→ **Dataset excerpts**
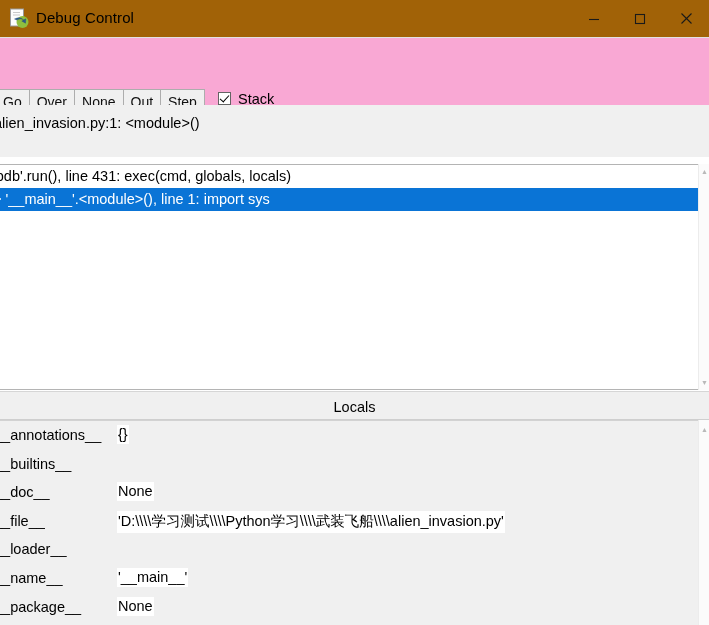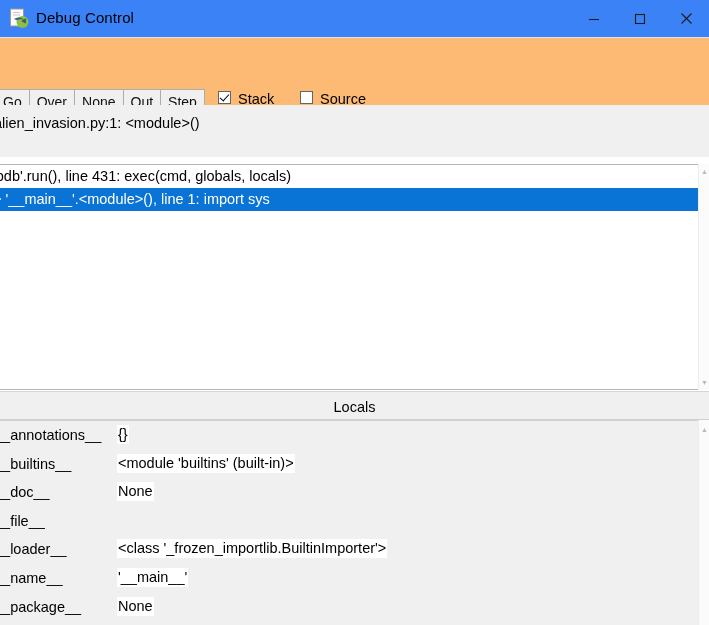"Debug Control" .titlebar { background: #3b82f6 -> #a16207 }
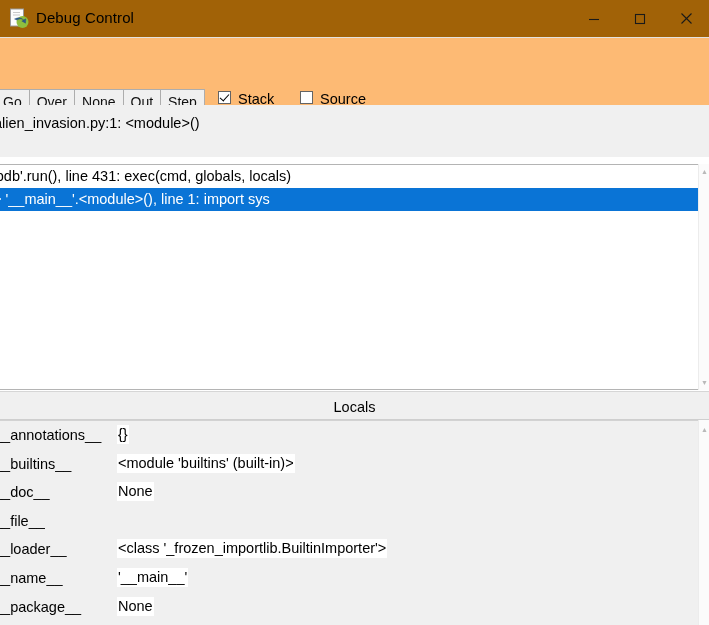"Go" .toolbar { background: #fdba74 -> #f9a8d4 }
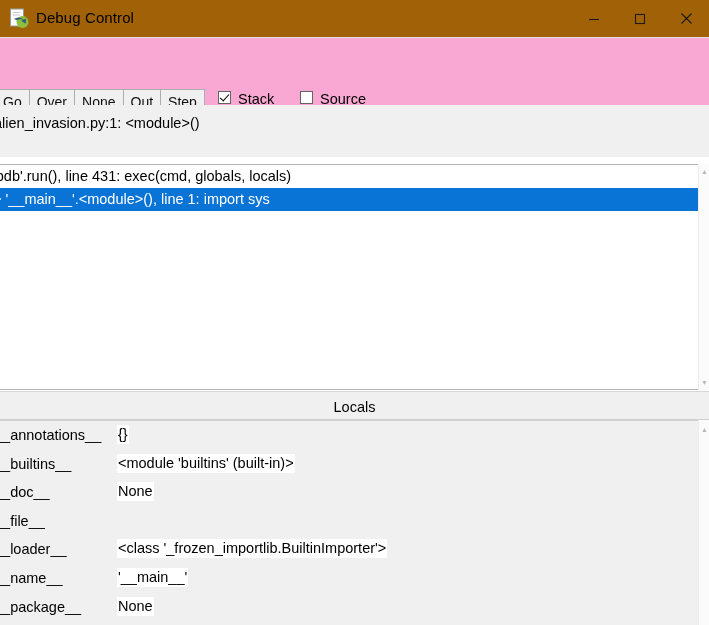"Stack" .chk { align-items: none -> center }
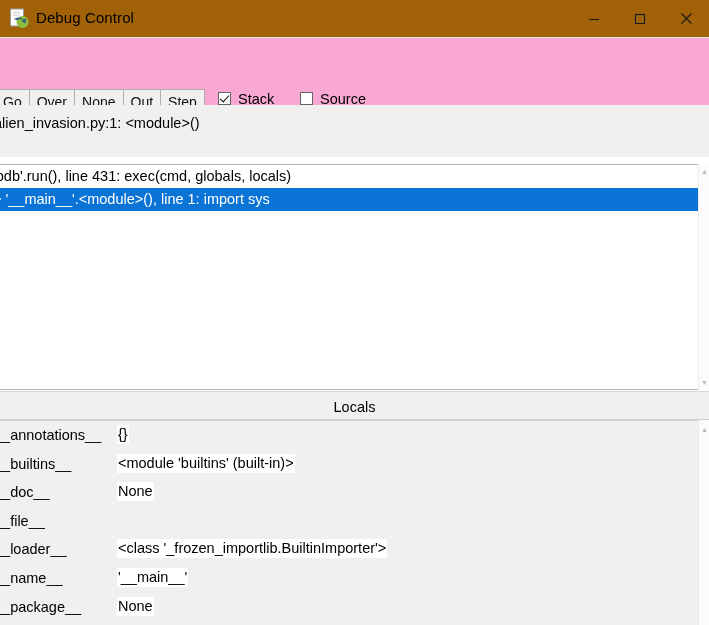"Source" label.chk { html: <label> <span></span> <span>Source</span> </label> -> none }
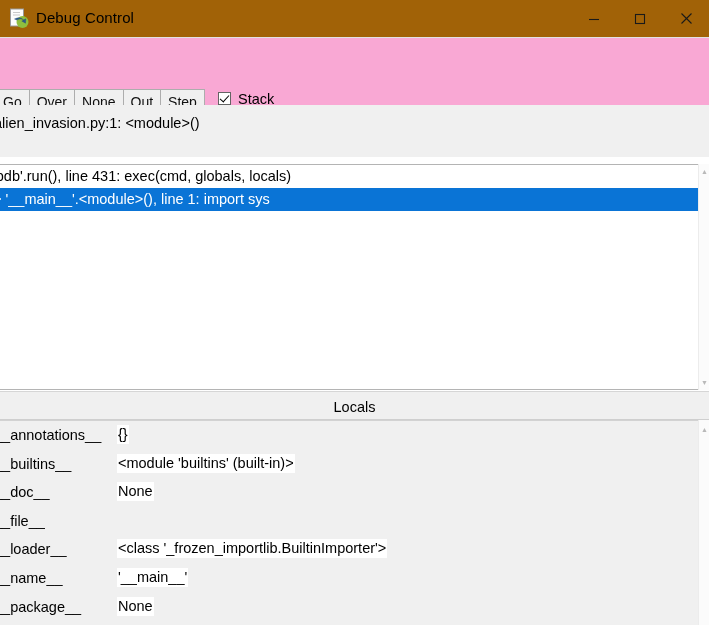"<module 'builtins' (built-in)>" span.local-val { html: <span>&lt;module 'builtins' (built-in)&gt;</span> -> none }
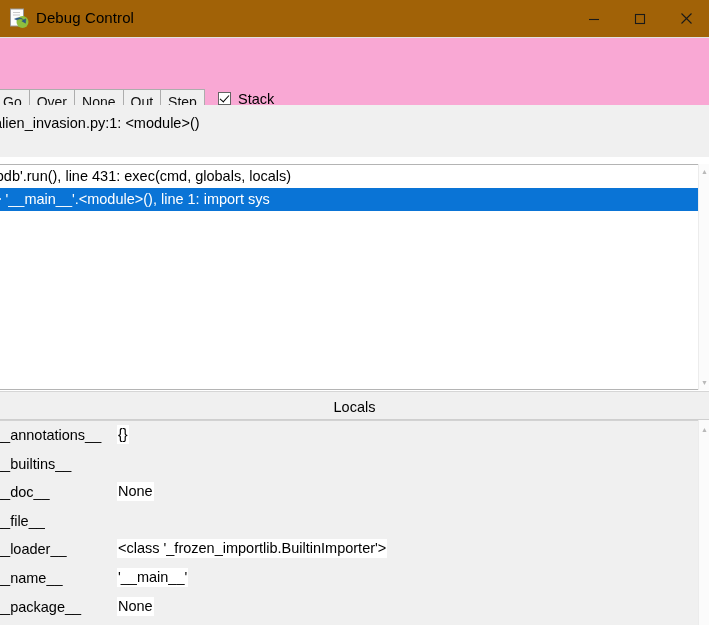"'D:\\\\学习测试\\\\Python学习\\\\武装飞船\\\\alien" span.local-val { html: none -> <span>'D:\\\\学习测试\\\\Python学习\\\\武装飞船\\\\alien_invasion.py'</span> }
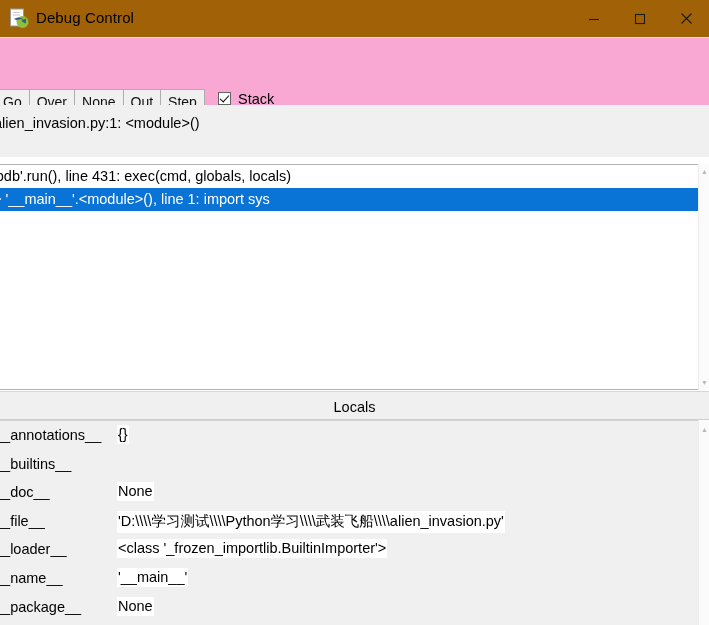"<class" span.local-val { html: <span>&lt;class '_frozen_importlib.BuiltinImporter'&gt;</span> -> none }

==

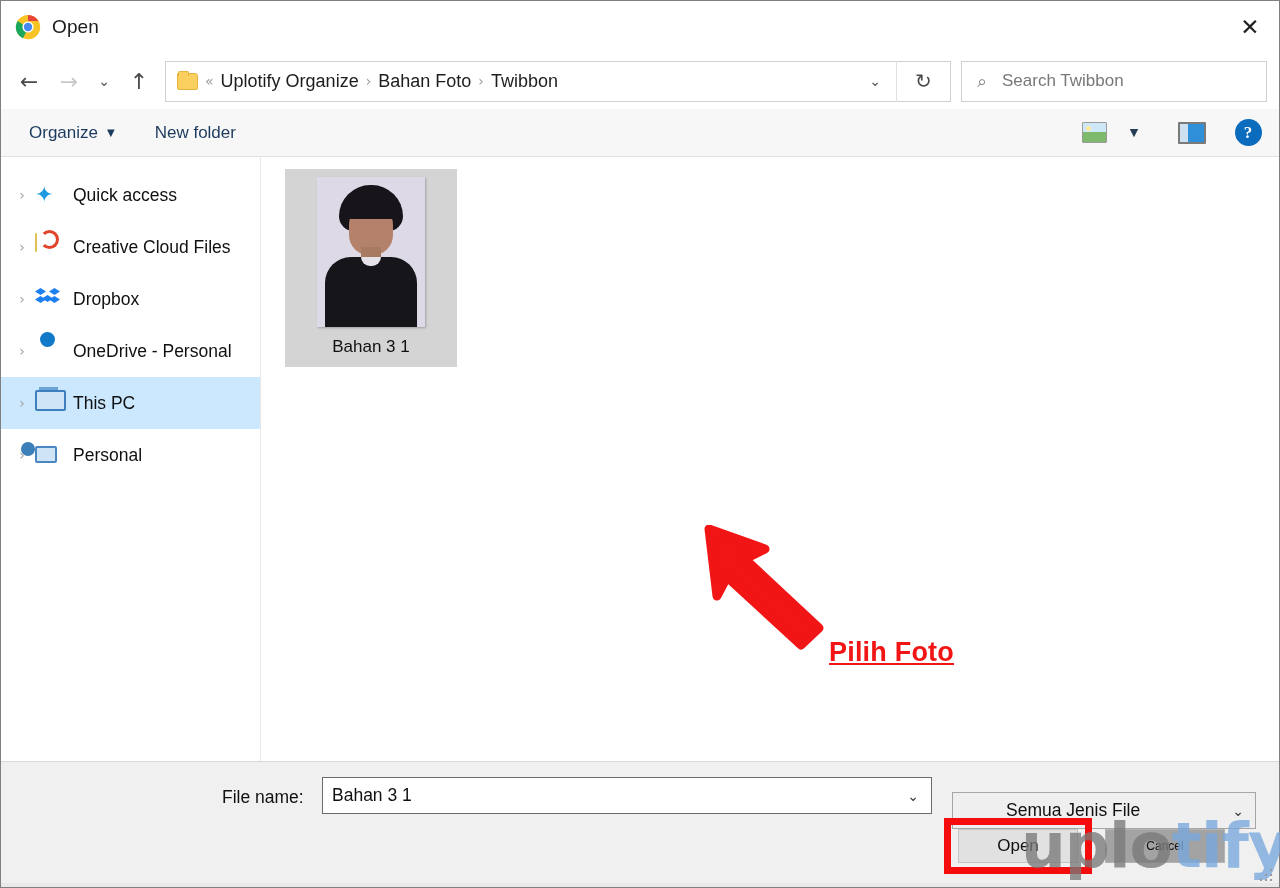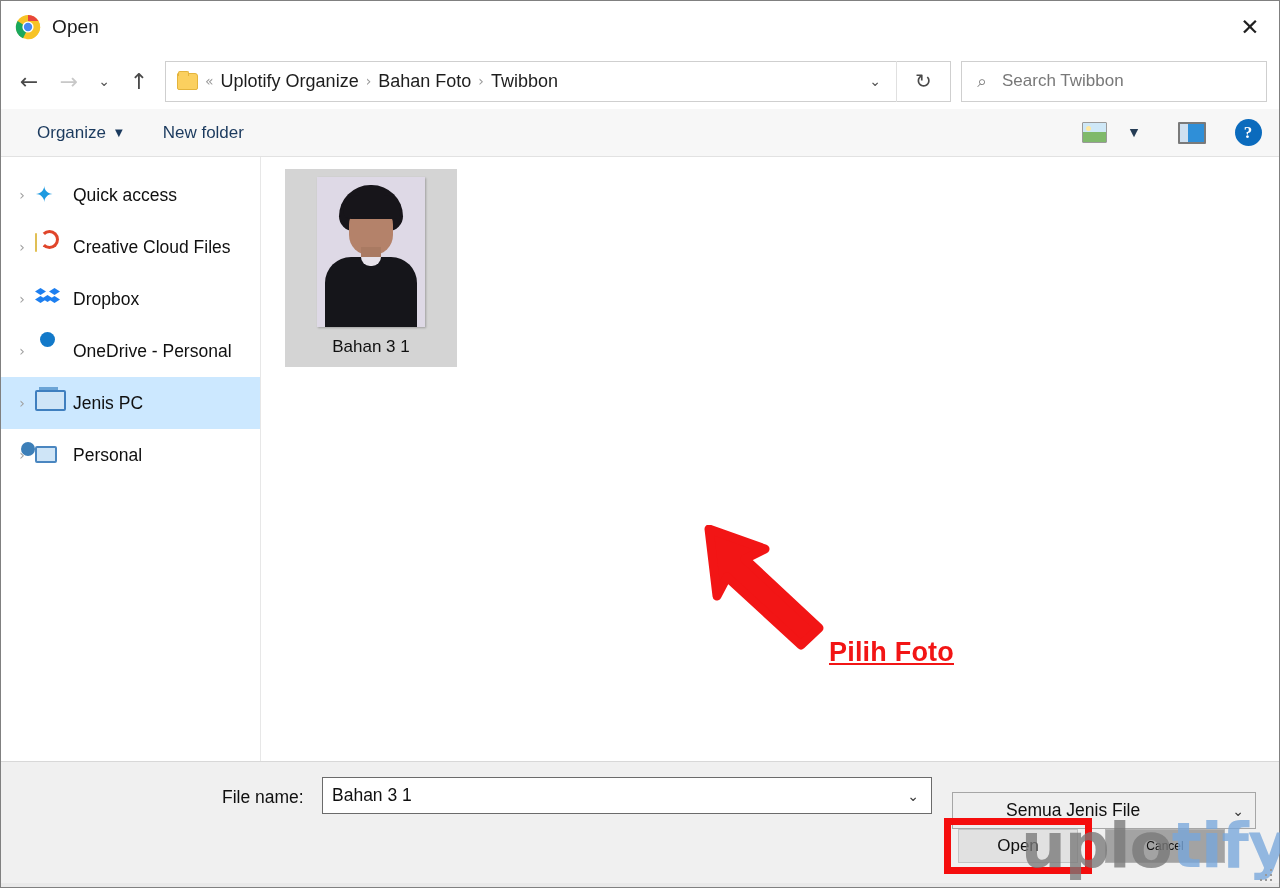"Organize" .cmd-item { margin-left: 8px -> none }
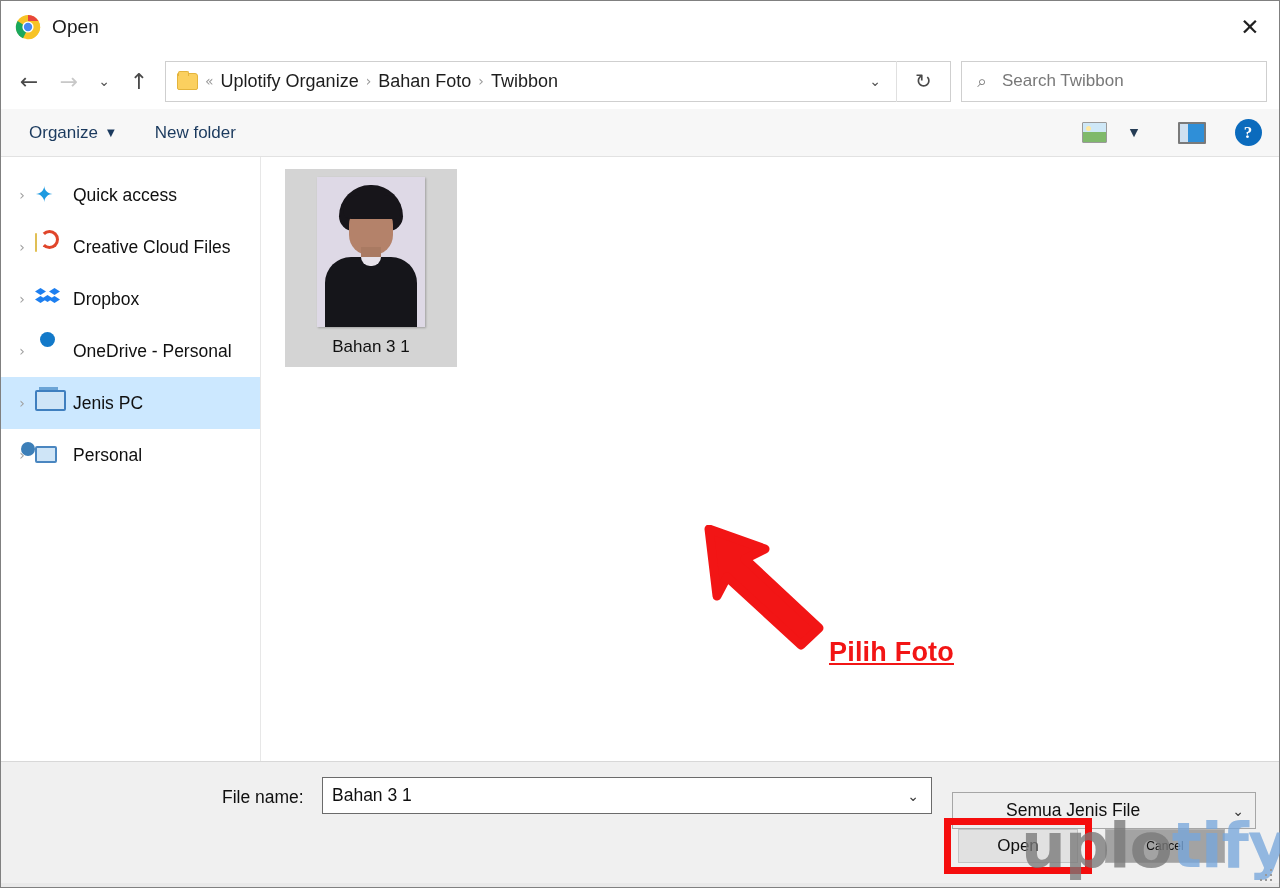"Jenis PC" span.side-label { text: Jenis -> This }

→ **Problem requirements**
The result should be an exact copy of only the lines above from the one that holds "background: #3b82f6 ->" through the one that holds "html: none ->", both ends included, without pictures.

→ **Exercise solution**
"Debug Control" .titlebar { background: #3b82f6 -> #a16207 }
"Go" .toolbar { background: #fdba74 -> #f9a8d4 }
"Stack" .chk { align-items: none -> center }
"Source" label.chk { html: <label> <span></span> <span>Source</span> </label> -> none }
"<module 'builtins' (built-in)>" span.local-val { html: <span>&lt;module 'builtins' (built-in)&gt;</span> -> none }
"'D:\\\\学习测试\\\\Python学习\\\\武装飞船\\\\alien" span.local-val { html: none -> <span>'D:\\\\学习测试\\\\Python学习\\\\武装飞船\\\\alien_invasion.py'</span> }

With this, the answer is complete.